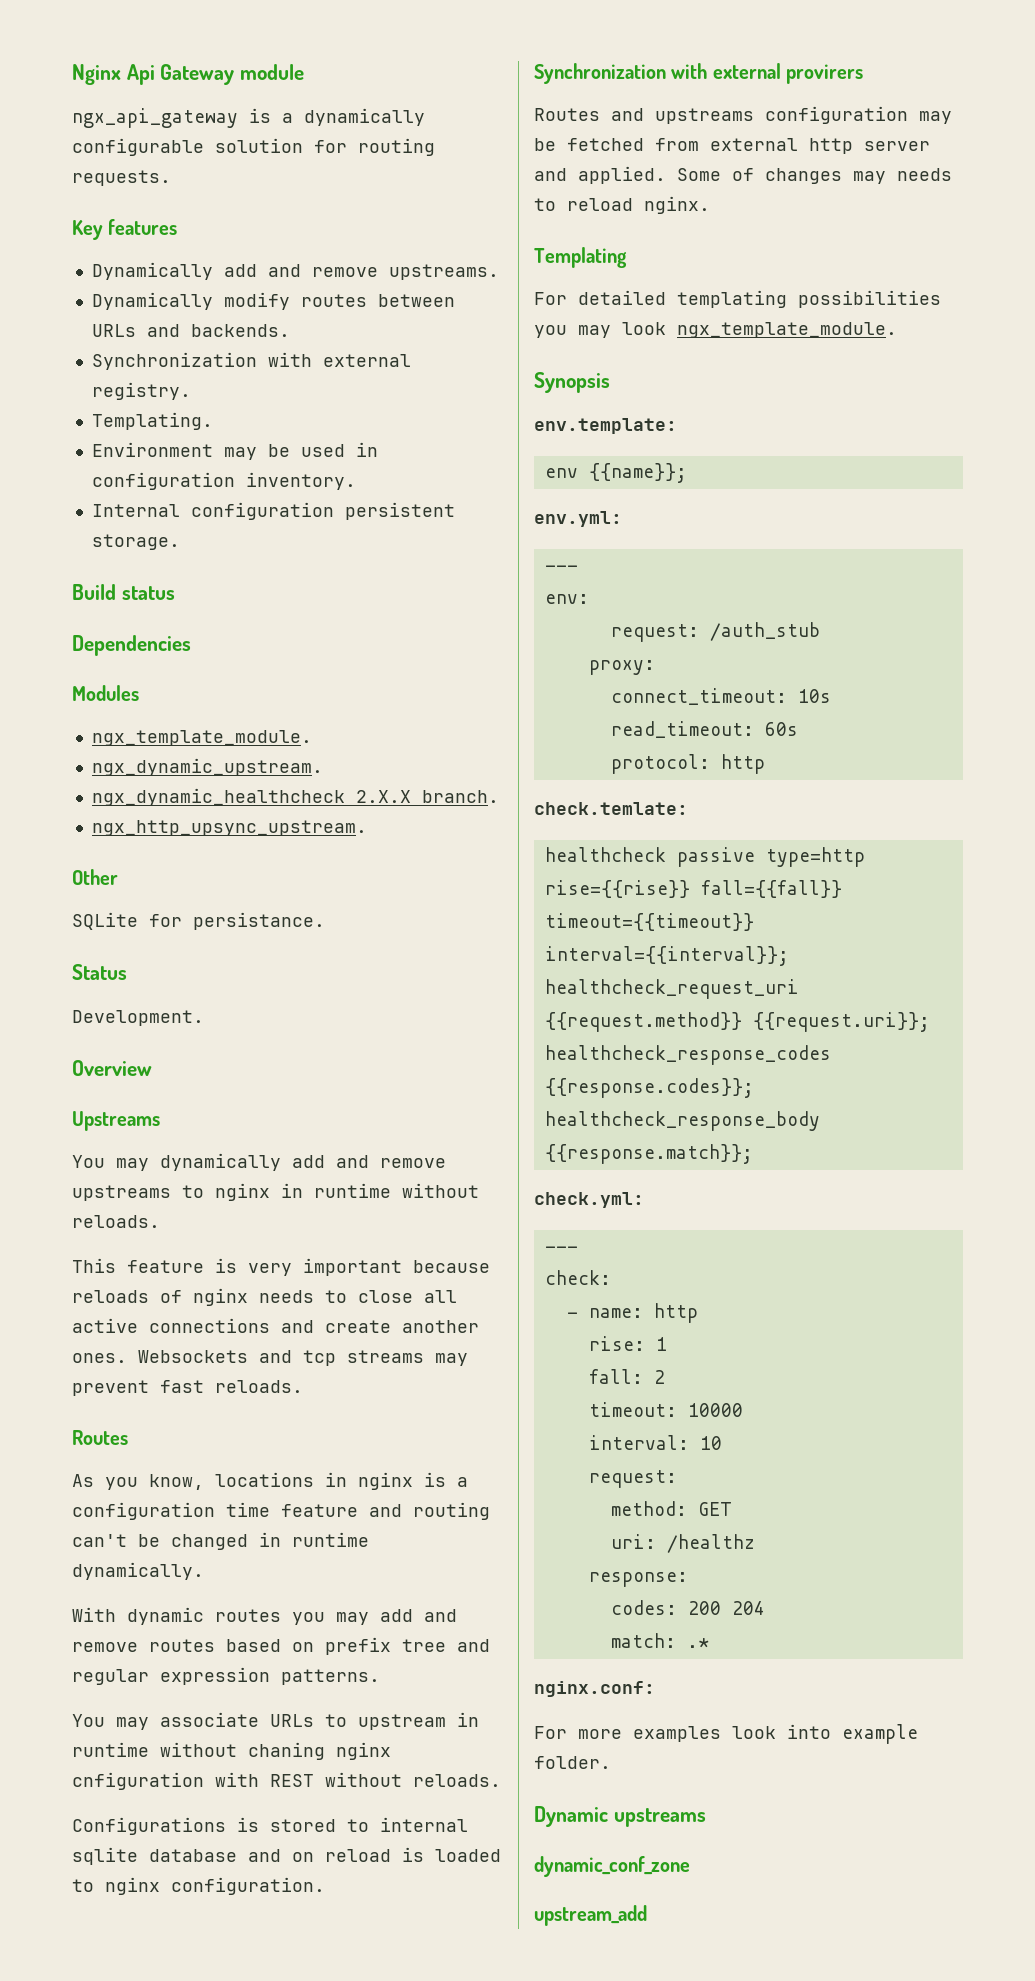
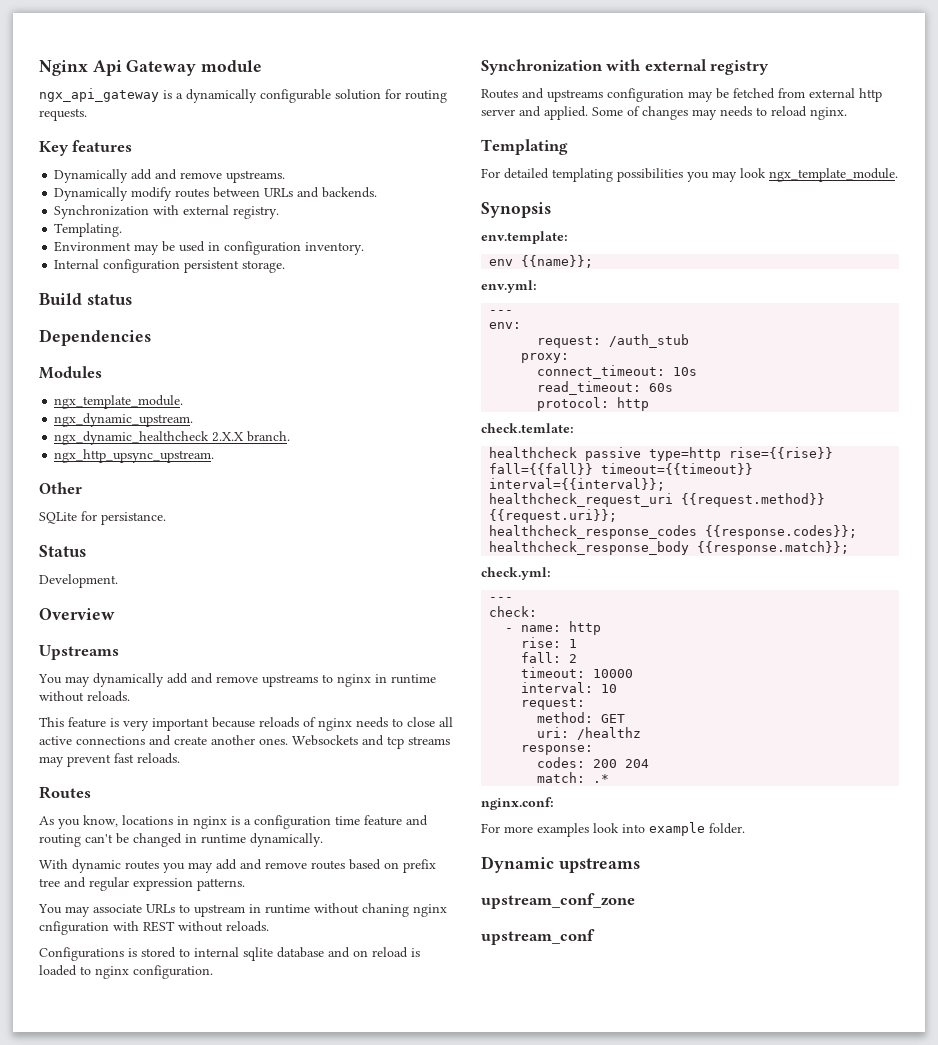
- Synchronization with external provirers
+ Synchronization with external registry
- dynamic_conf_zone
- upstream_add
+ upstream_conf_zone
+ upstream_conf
....
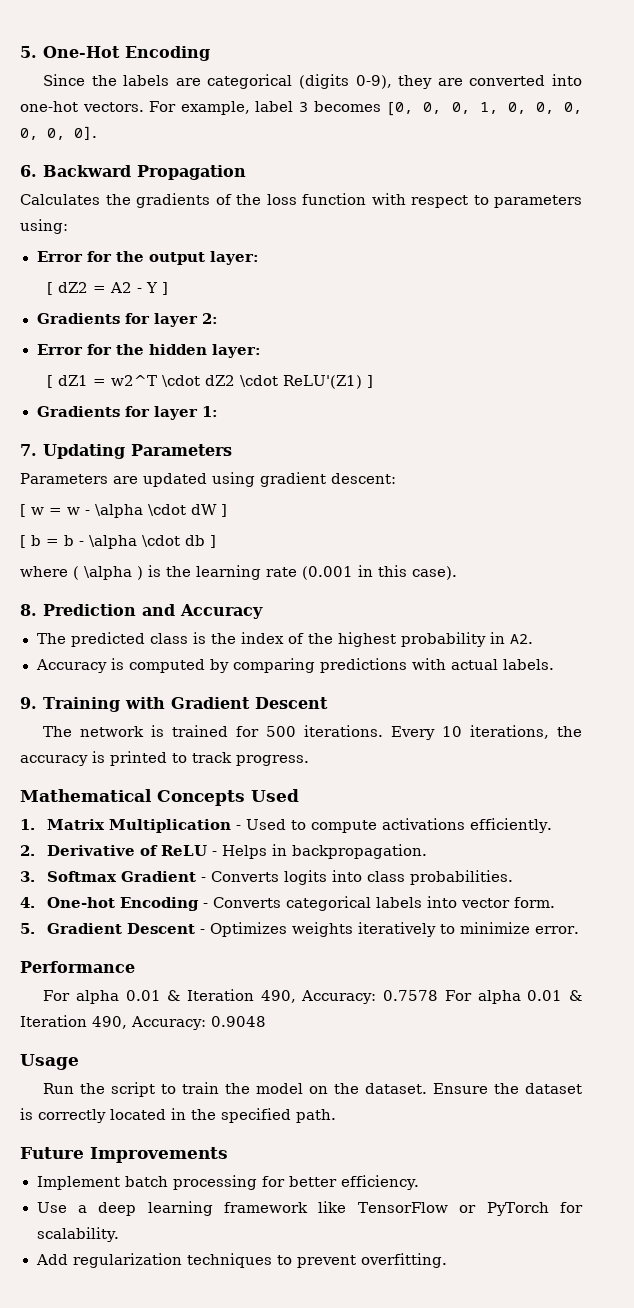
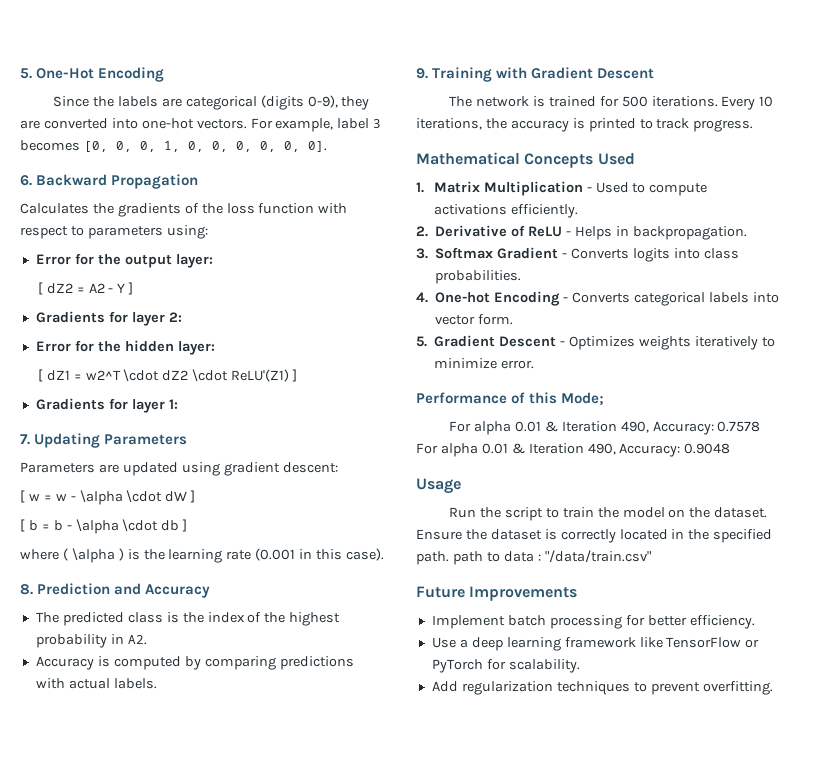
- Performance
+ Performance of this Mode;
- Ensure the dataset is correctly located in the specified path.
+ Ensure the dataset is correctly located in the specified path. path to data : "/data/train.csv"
....
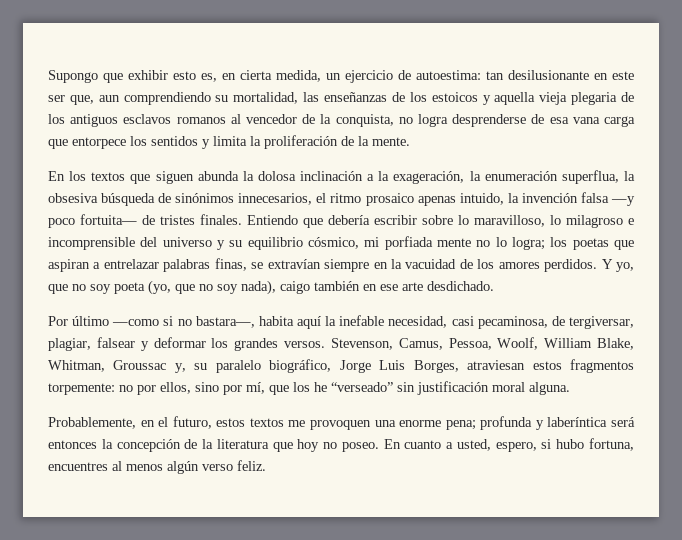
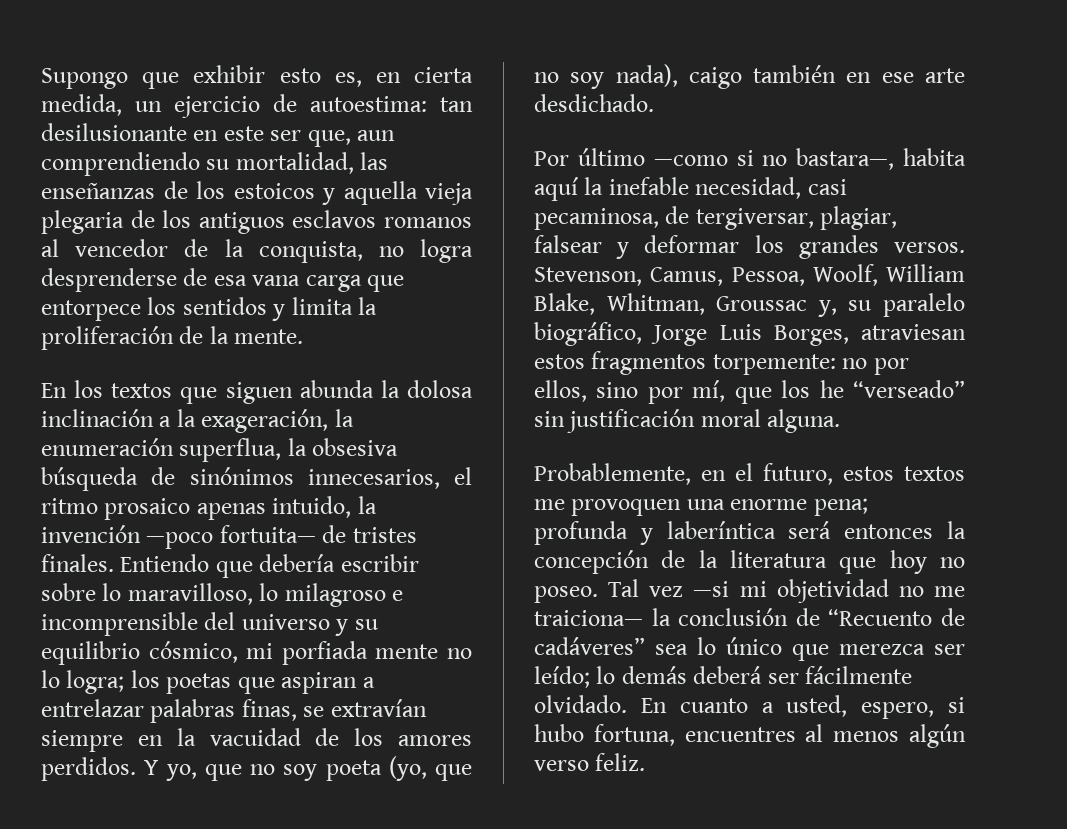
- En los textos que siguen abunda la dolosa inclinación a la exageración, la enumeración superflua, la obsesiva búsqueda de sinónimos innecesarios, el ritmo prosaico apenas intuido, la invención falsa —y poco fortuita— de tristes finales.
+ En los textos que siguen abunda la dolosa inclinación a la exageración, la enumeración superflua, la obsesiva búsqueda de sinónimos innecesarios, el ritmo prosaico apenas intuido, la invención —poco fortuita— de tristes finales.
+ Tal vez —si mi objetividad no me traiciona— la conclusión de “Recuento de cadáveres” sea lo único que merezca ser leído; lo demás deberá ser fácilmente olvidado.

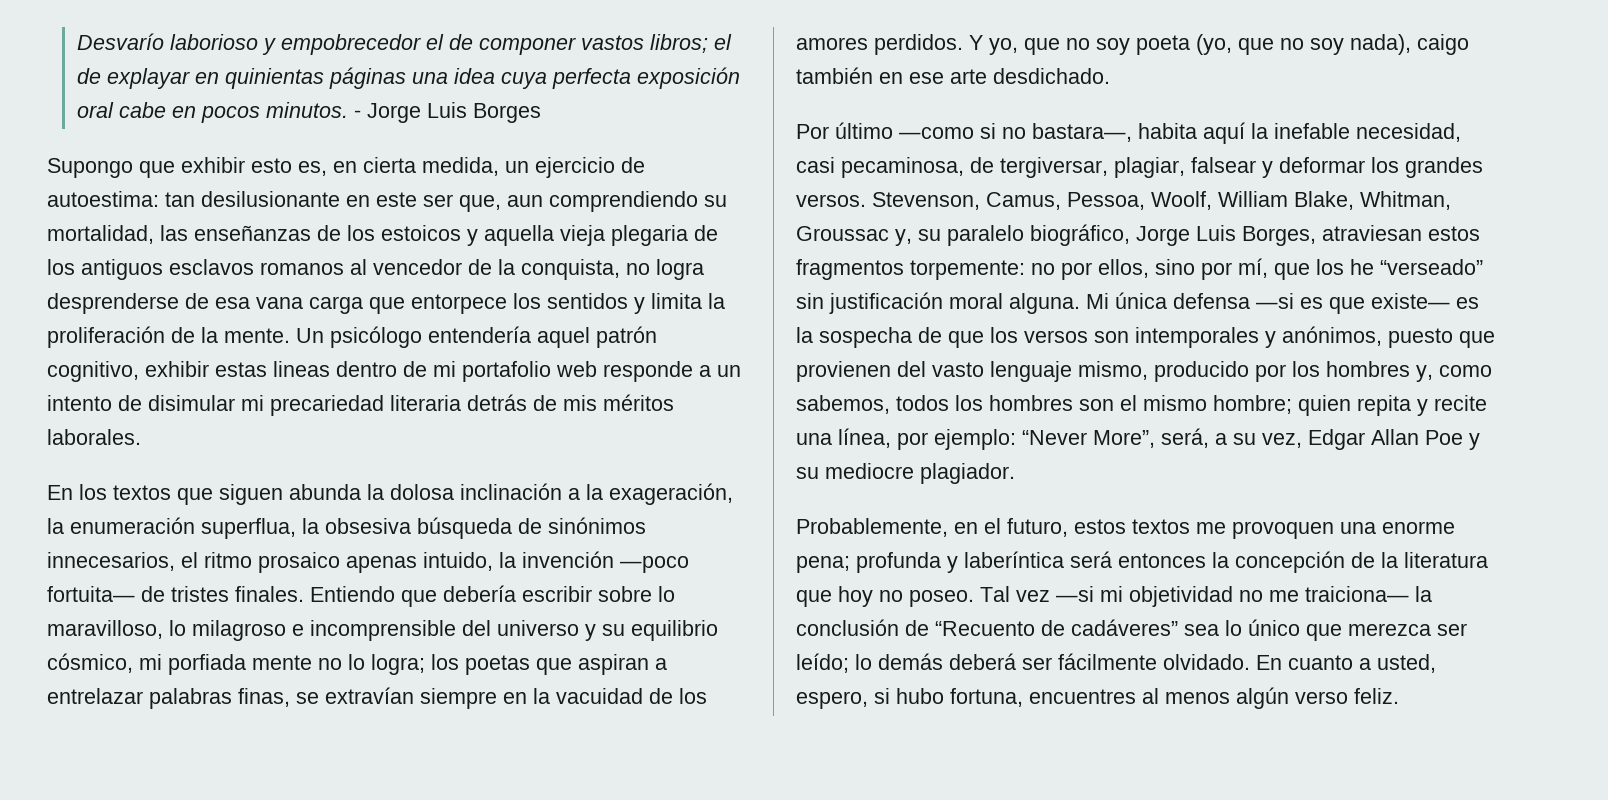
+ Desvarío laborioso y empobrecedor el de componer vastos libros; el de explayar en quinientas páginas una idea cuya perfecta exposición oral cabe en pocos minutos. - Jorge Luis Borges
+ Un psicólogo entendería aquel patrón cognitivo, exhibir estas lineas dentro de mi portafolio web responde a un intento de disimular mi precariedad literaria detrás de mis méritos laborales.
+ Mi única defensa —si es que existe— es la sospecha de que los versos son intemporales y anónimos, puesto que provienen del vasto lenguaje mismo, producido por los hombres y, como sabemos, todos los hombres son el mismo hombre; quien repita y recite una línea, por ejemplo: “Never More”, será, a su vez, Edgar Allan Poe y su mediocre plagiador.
....
PROBLEM | Everything above from the line containing "- En los textos" down to the line containing "invención —poco fortuita— de tristes finales." should be copied exactly, both end lines included, and nothing else.

SOLUTION TO THIS TASK |
- En los textos que siguen abunda la dolosa inclinación a la exageración, la enumeración superflua, la obsesiva búsqueda de sinónimos innecesarios, el ritmo prosaico apenas intuido, la invención falsa —y poco fortuita— de tristes finales.
+ En los textos que siguen abunda la dolosa inclinación a la exageración, la enumeración superflua, la obsesiva búsqueda de sinónimos innecesarios, el ritmo prosaico apenas intuido, la invención —poco fortuita— de tristes finales.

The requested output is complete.